Le débat est encore plus sensible quand il touche à des figures très visibles. Cristiano Ronaldo, lui, continue de concentrer les commentaires après l’élimination du Portugal. Entre hommage et critique, le débat est classique : faut-il juger un joueur à son seul rendement dans le tournoi, ou au poids qu’il garde dans l’identité d’une sélection ? Le Premier ministre portugais a pris position pour rappeler son statut. Mais la question sportive reste entière : à 41 ans, le champion reste une attraction, sans effacer les limites d’un effectif qui n’a pas passé le cap des huitièmes.
Dans le même esprit, l’ancien gardien allemand Oliver Kahn a réagi à propos de l’affaire Balogun, en la rapprochant d’un précédent historique lié à Michael Ballack en 2002. Ces rappels nourrissent une mémoire collective du football allemand. Ils montrent aussi qu’une décision arbitrale ou disciplinaire peut laisser une trace longtemps après le tournoi. Le sport de haut niveau vit de ces continuités-là. Il se nourrit des comparaisons, des frustrations et des affaires qui reviennent des années plus tard.

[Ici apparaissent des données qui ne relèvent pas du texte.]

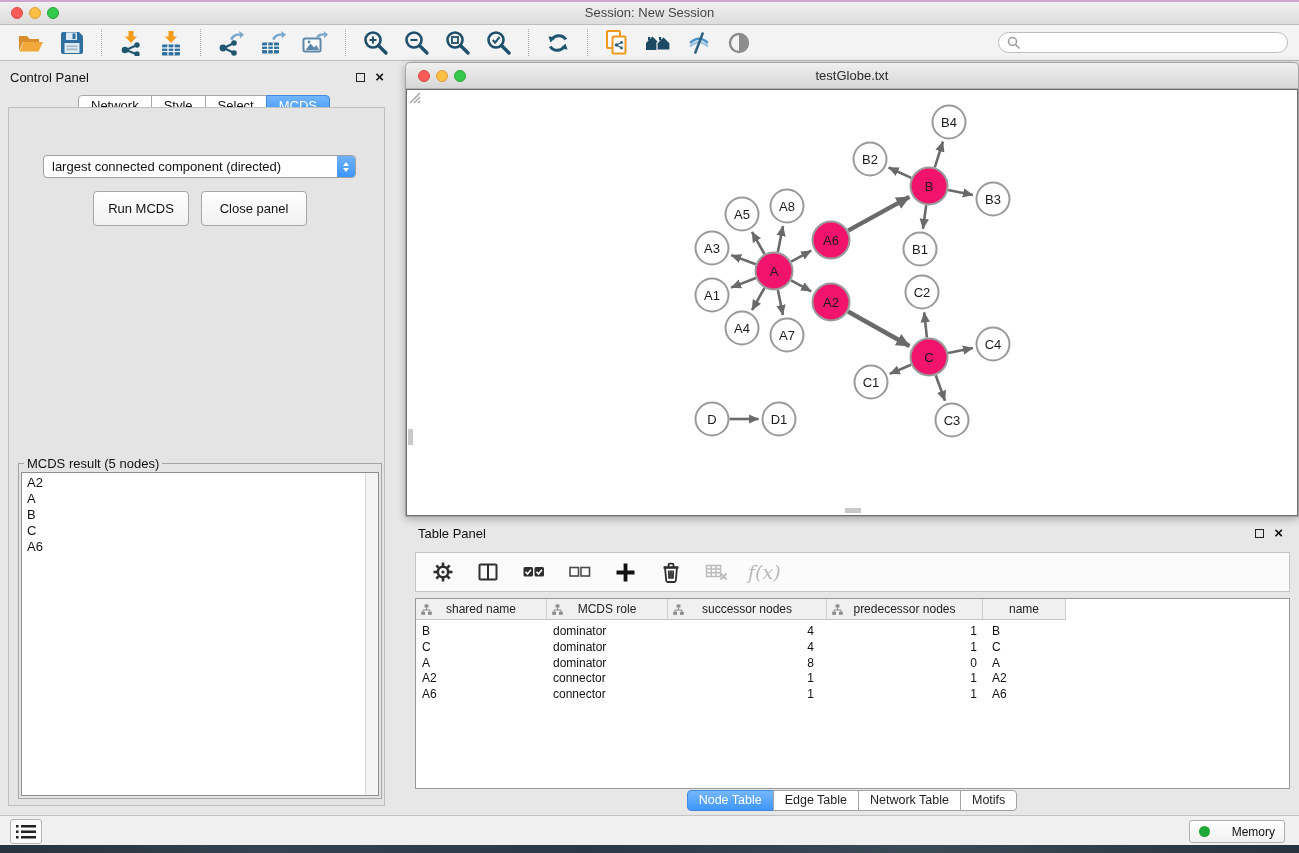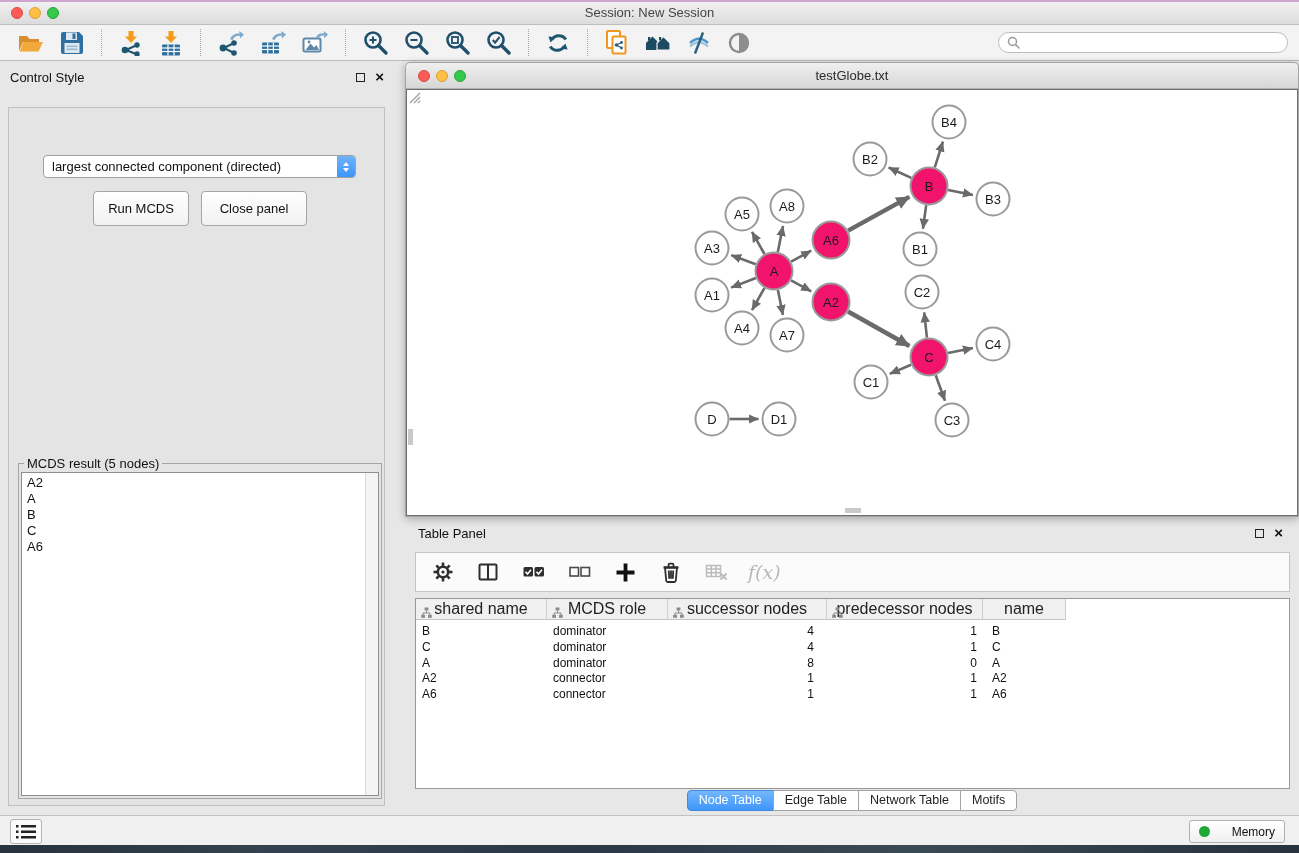--- a/index.html
+++ b/index.html
@@ -69,21 +69,21 @@
   .scroll-frag-h{position:absolute;left:438px;bottom:2px;width:16px;height:5px;background:#c9c9c9;}
   .grip{position:absolute;right:2px;bottom:2px;}
   
   .tpanel{position:absolute;left:405px;top:458px;width:894px;height:295px;}
   .tp-toolbar{position:absolute;left:10px;top:32px;width:875px;height:40px;background:#fbfbfb;border:1px solid #c4c4c4;
     box-sizing:border-box;display:flex;align-items:center;gap:17px;padding-left:13px;}
   .fx{font-family:"DejaVu Serif",serif;font-style:italic;font-size:19px;color:#b8b8b8;}
   .tp-table{position:absolute;left:10px;top:78px;width:875px;height:191px;background:#fff;border:1px solid #989898;box-sizing:border-box;overflow:hidden;}
   .grid-row{display:grid;grid-template-columns:131px 121px 159px 156px 83px 1fr;}
   .th{height:21px;background:#f0f0f0;border-right:1px solid #cfcfcf;border-bottom:1px solid #c4c4c4;
-    display:flex;align-items:center;justify-content:center;gap:5px;font-size:16px;color:#222;position:relative;box-sizing:border-box;}
+    display:flex;align-items:center;justify-content:center;gap:5px;font-size:12px;color:#222;position:relative;box-sizing:border-box;}
   .th .th-icon{position:absolute;left:5px;top:5px;width:11px;height:11px;}
   .th.filler{background:#fff;border-right:none;border-bottom:none;}
   .tbody{padding-top:4px;}
   .td{height:15.8px;font-size:12px;color:#111;padding-left:6px;box-sizing:border-box;line-height:15.8px;white-space:nowrap;}
   .td.c2{text-align:right;padding-right:13px;padding-left:0;}
   .td.c3{text-align:right;padding-right:6px;padding-left:0;}
   .td.c4{padding-left:9px;}
   .tp-tabs{position:absolute;left:0;top:270px;width:100%;display:flex;justify-content:center;}
   .seg2{height:19px;line-height:19px;padding:0 11px;background:#fff;border:1px solid #a2a2a2;font-size:12.5px;color:#222;margin-left:-1px;}
   .seg2:first-child{border-radius:4px 0 0 4px;margin-left:0;}
@@ -270,25 +270,31 @@
           <circle cx="5.5" cy="5.5" r="4" fill="none" stroke="#9a9a9a" stroke-width="1.5"></circle>
           <line x1="8.6" y1="8.6" x2="12.5" y2="12.5" stroke="#9a9a9a" stroke-width="1.5"></line>
         </svg>
       <input placeholder="" style="">
     </div>
   </div>
 
   <div class="main">
 
     <section class="cpanel">
-      <div class="abs panel-title" style="left:10px;top:8px;">Control Style</div>
+      <div class="abs panel-title" style="left:10px;top:8px;">Control Panel</div>
       <div class="hdr-icons" style="right:14px;top:9px;">
         <span class="float-ic"></span>
         <span class="close-ic">×</span>
       </div>
+      <div class="cp-tabs">
+          <div class="seg">Network</div>
+          <div class="seg">Style</div>
+          <div class="seg">Select</div>
+          <div class="seg active">MCDS</div>
+        </div>
       <div class="cp-body">
         <div class="selectbox">
           <span class="val">largest connected component (directed)</span>
           <span class="stepper">
               <i class="up"></i>
               <i class="dn"></i>
             </span>
         </div>
         <button class="cbtn" style="left:84px;width:96px;">Run MCDS</button>
         <button class="cbtn" style="left:192px;width:106px;">Close panel</button>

Ce qu’il faut surveiller maintenant
Le prochain rendez-vous majeur est déjà fixé : Suisse-Argentine, le 12 juillet à 3 heures du matin, heure française. C’est l’affiche qui dira si la rigueur suisse peut encore contrarier le champion du monde en titre. Et c’est aussi le match qui testera la capacité des Européens à maintenir leur présence au plus haut niveau du tournoi.
Dans le même temps, Belgique-Espagne, programmé le 10 juillet à 21 heures, doit offrir un duel entièrement européen. La rencontre comptera pour la suite immédiate du tableau et pour l’équilibre général de la compétition. Si l’Europe continue d’avancer en bloc, elle gardera l’avantage numérique. Si elle trébuche, le tournoi s’ouvrira encore davantage aux outsiders restants. C’est là que se jouera la suite : dans un quart de finale, mais aussi dans la capacité des sélections encore en lice à transformer une qualification arrachée en vraie ambition.